The knee consists of two joints, the tibiofemoral joint and the patellofemoral joint. Within the tibiofemoral joint, the distal femur (comprised of the medial and lateral femoral condyles) articulates with the proximal tibia (comprised of the medial and lateral tibial condyles) (Figure 274-1). The medial and lateral menisci are situated between the articular surfaces, and the menisci provide cushion, lubrication, and resistance to articular wear (Figure 274-2). In the patellofemoral joint, the patella articulates with the distal femur along the anterior depression called the patellofemoral groove during flexion and extension of the knee. The patella is stabilized by the patellar tendon and medial retinaculum.

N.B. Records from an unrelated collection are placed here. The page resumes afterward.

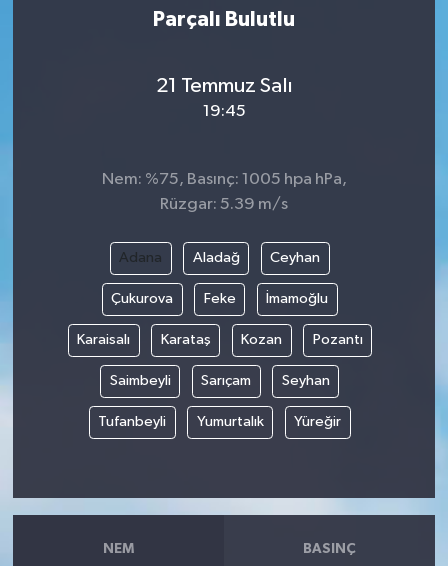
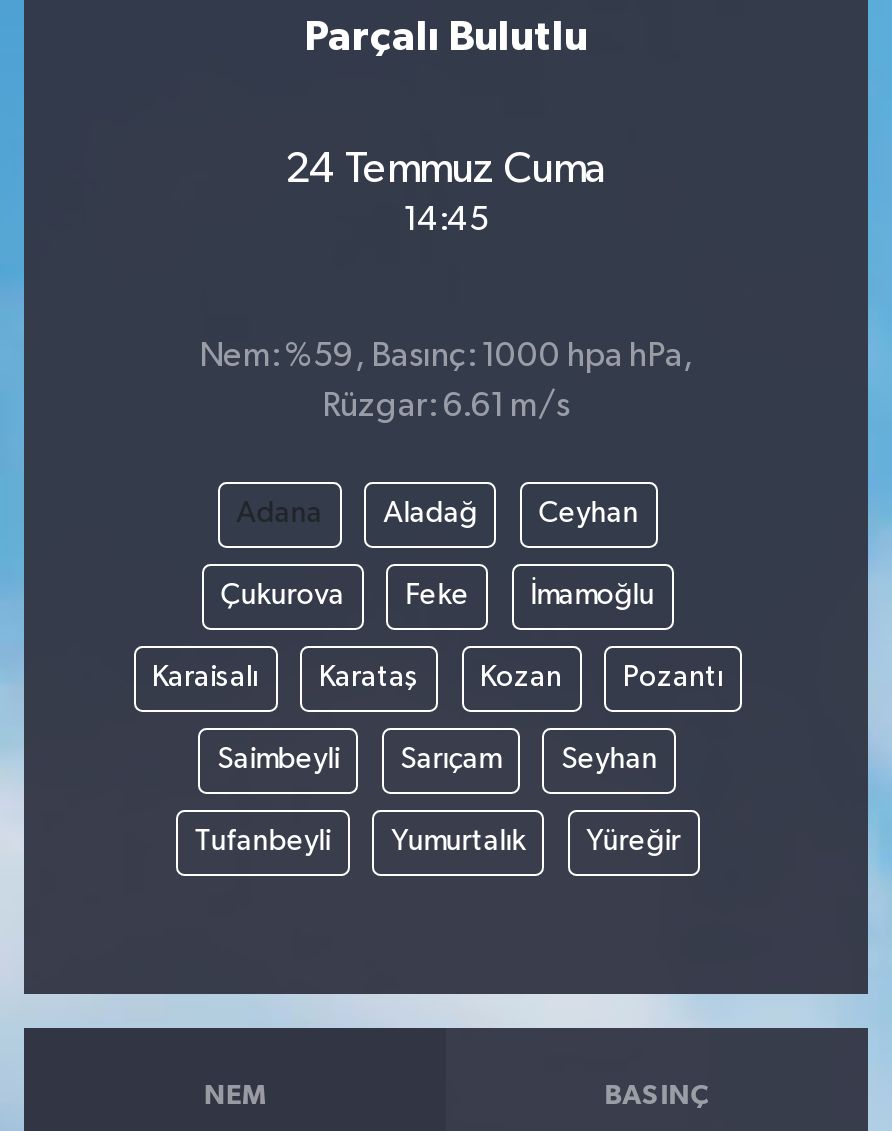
- 21 Temmuz Salı
+ 24 Temmuz Cuma

- 19:45
+ 14:45

- Nem: %75, Basınç: 1005 hpa hPa,
+ Nem: %59, Basınç: 1000 hpa hPa,

- Rüzgar: 5.39 m/s
+ Rüzgar: 6.61 m/s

The supracondylar and condylar areas of the femur, and the medial and subcondylar areas of the tibia.
Ligaments of the right knee joint. The articular capsule and the patella have been removed.
There are four ligaments in the knee: the anterior cruciate ligament, the posterior cruciate ligament, and the medial and lateral collateral ligaments (Figure 274-2). These ligaments provide strength and stability to the knee. The posterior aspect of the knee, the popliteal fossa, contains the popliteal artery and vein, the common peroneal nerve, and the tibial nerve (Figure 274-3).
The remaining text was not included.